I walked outside to get the burgers off the grill and saw him walking up the road away from my boulder, weed eater in hand and thought surely he didn’t use the weed eater on my ornamental grass that I had just planted a month ago.  Surely not.  Just to be sure I walked down the yard, burgers in tow to check on my grasses.  Sure enough he cut the grasses down all the way to the nubs.  I wanted to chase him down, rip the weed eater out of his hands and club him with it.  All I could think of was the hard work I’d done, digging up the grasses to replant, digging holes in the gravelly ground and replanting the grasses.  Not to mention having to listen to the diatribe from the neighbor, that I placed the granite boulder in the wrong spot.  I carefully watered the grasses until they were growing and looked like they would take hold.  Now the grasses were mere stubs in the ground. 

How could anyone mistake the tall graceful clumps of ornamental grass to common everyday weeds?  Was he blind, using the weed eater as a seeing cane to clear his path?  No, he just has no clue between the difference of a keeper plant and a noxious weed.  The only reason our local groundskeeper is still walking without the need of a cane, was the look of horror and regret on his face, and his comment of “Oh s***” when I explained to him I planted the grasses on purpose that he just mowed down with his weapon of plant destruction.

He’s definitely not a botanist.

Welcome Spring

Spring Joy

Spring the Tantalizing Temptress is Almost Here

Officially Spring starts on Tuesday, March 20th, but it feels like Spring started almost a month ago.  We have had a very mild winter here in the Midwest.  I’m not complaining mind you, I wished for a mild winter this year after two cold snowy winters in a row and I got my wish.  Some flowers are in full bloom.  My Hyacinths have all popped and smell so fragrant.  My Peonies have sprouted, the Crocuses have already bloomed and withered.  Every day brings some new bud or bloom.  I want to play hooky so bad. 

Some friends don’t much care for Spring flowers.  They consider the blooming season too short.  The flowers don’t last long, usually only days for some.  But I look at Spring as an appetizer for Summer.  For a taste of more to come.  Teasing you with some warm days, new greening and hints of more color every day.  In the Spring you have to pay attention and look around to notice the subtle changes going on.  The smells are slight and intriguing.   As I walk the dogs in the early morning, I’ll catch the whiff of a spring bloom, floating in the air. 

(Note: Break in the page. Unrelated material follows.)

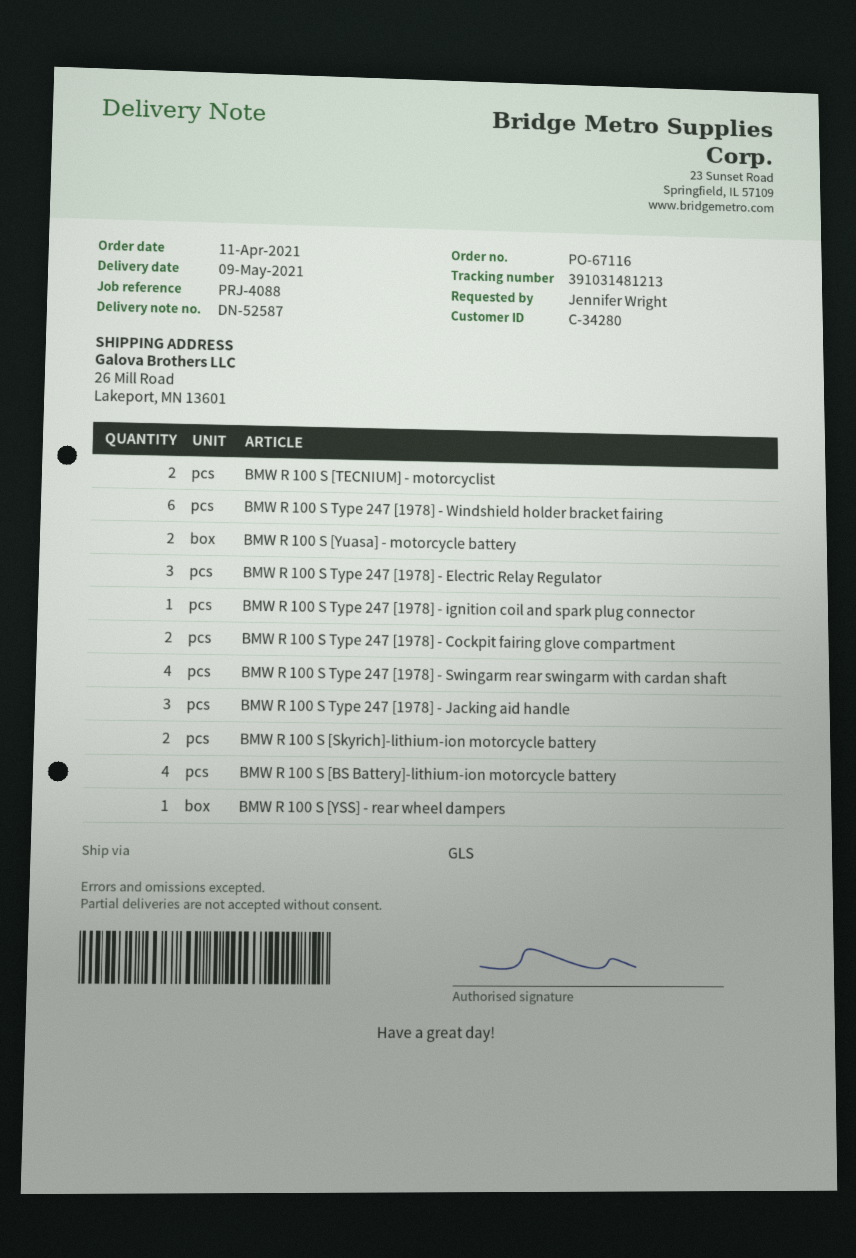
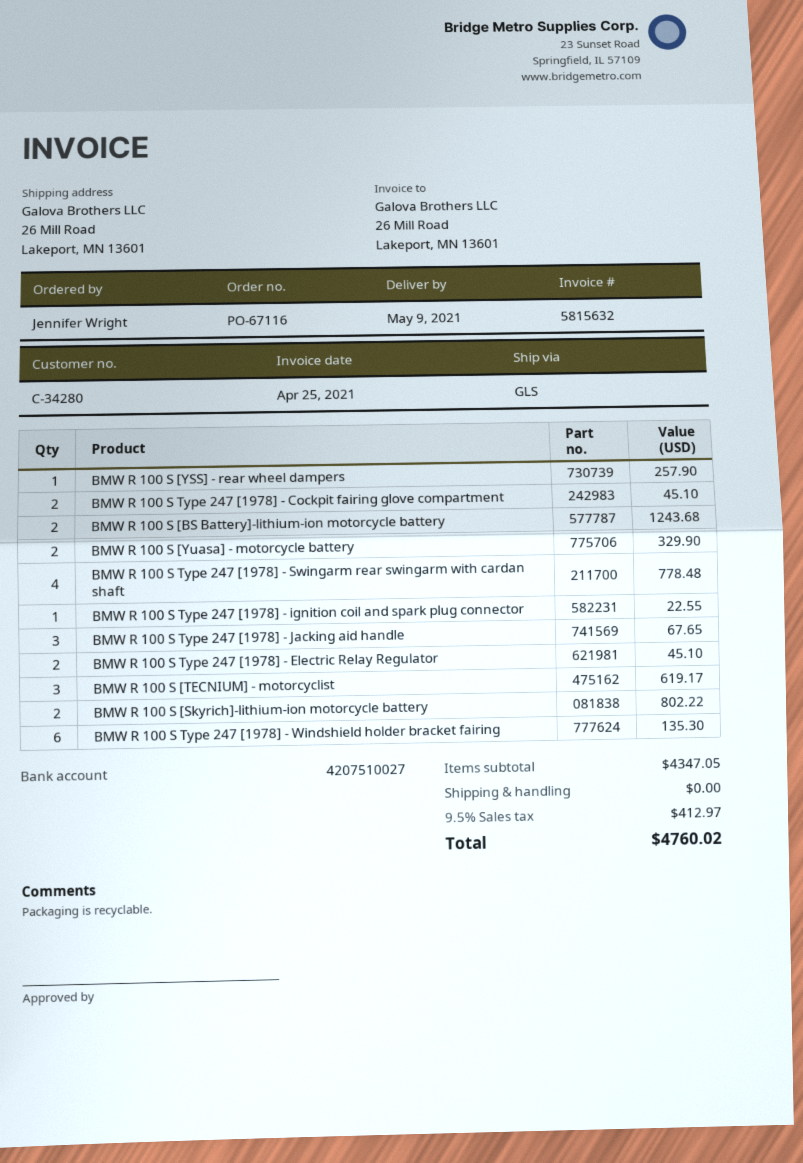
BMW R 100 S [TECNIUM] - motorcyclist: 2 -> 3
BMW R 100 S Type 247 [1978] - Electric Relay Regulator: 3 -> 2
BMW R 100 S [BS Battery]-lithium-ion motorcycle battery: 4 -> 2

Yesterday walking the dogs, I caught a glimpse of a small Forsythia blooming in the woods all alone.  I came back with a shovel and bucket in hand and dug him up then planted him in the yard.  Soon the Dutchman’s britches will be in bloom along the roadside and this year I’m bringing some home with me. 

I would have to say that now Spring is my favorite season, with the teasing tantalizing glimpses of what beauty Mother Nature has to offer.  You just have to stop and look around to find them peaking out under the Winter’s shadow.